--- Description of the task ---
Two lines in the listing below mark the span: one contains "Spil, jólasveinar: 6" and one contains "total: 12643.63 -> 12776.29". Reproduce both of them and everything between, exactly.

_____

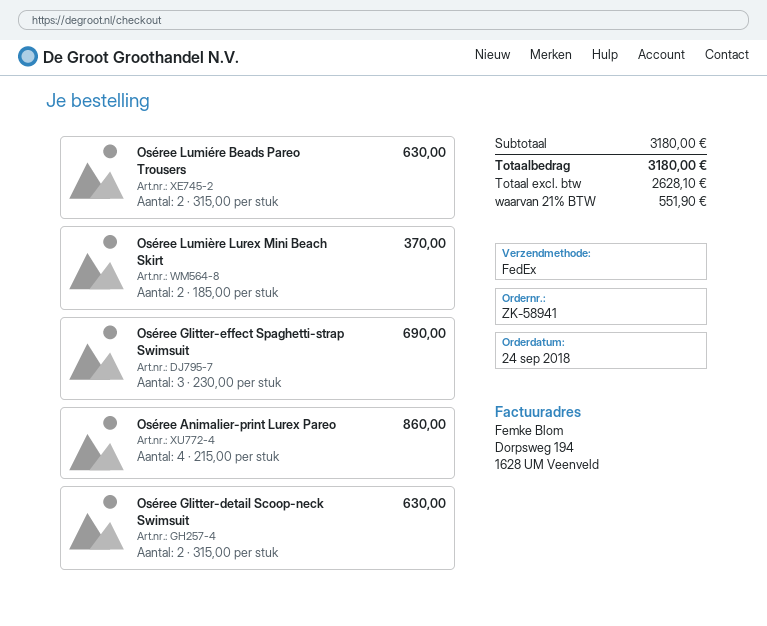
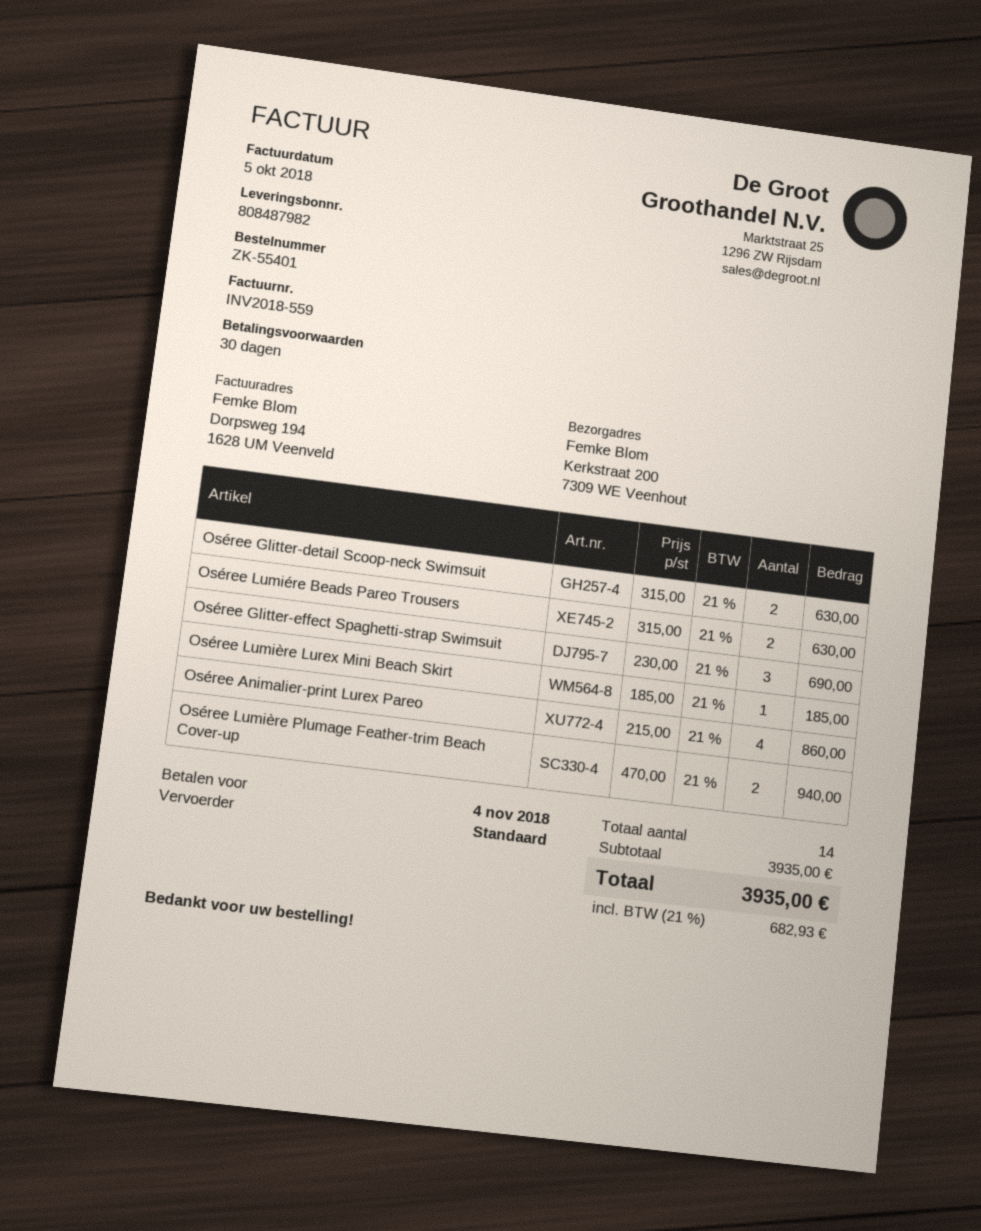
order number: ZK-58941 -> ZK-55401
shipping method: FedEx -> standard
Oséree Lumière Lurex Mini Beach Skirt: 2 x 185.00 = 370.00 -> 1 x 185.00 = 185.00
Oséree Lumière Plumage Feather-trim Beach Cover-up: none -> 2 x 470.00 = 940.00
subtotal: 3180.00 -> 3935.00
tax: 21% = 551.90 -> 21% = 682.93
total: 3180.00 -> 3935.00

_____

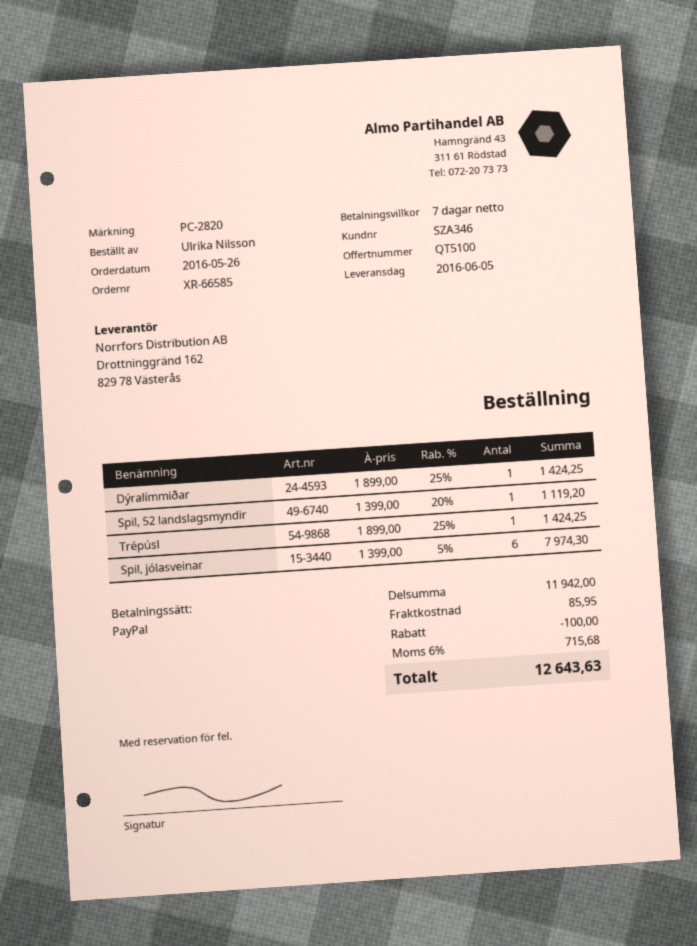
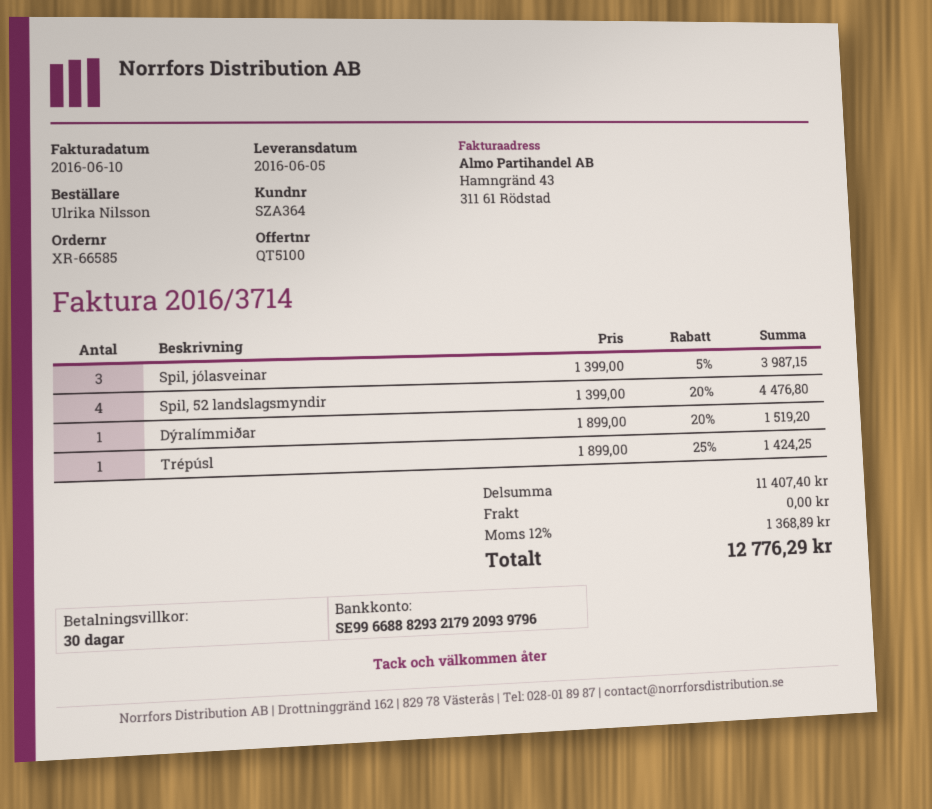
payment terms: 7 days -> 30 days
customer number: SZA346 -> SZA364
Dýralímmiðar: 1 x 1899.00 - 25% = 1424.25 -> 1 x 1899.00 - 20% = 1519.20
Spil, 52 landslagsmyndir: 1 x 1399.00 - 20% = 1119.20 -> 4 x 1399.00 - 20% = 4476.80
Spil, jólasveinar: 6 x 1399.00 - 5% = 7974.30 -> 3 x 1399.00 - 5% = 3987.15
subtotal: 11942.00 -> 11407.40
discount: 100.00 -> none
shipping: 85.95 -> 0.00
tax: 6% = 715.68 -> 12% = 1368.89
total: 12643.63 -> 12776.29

_____

--- Answer to this task ---
Spil, jólasveinar: 6 x 1399.00 - 5% = 7974.30 -> 3 x 1399.00 - 5% = 3987.15
subtotal: 11942.00 -> 11407.40
discount: 100.00 -> none
shipping: 85.95 -> 0.00
tax: 6% = 715.68 -> 12% = 1368.89
total: 12643.63 -> 12776.29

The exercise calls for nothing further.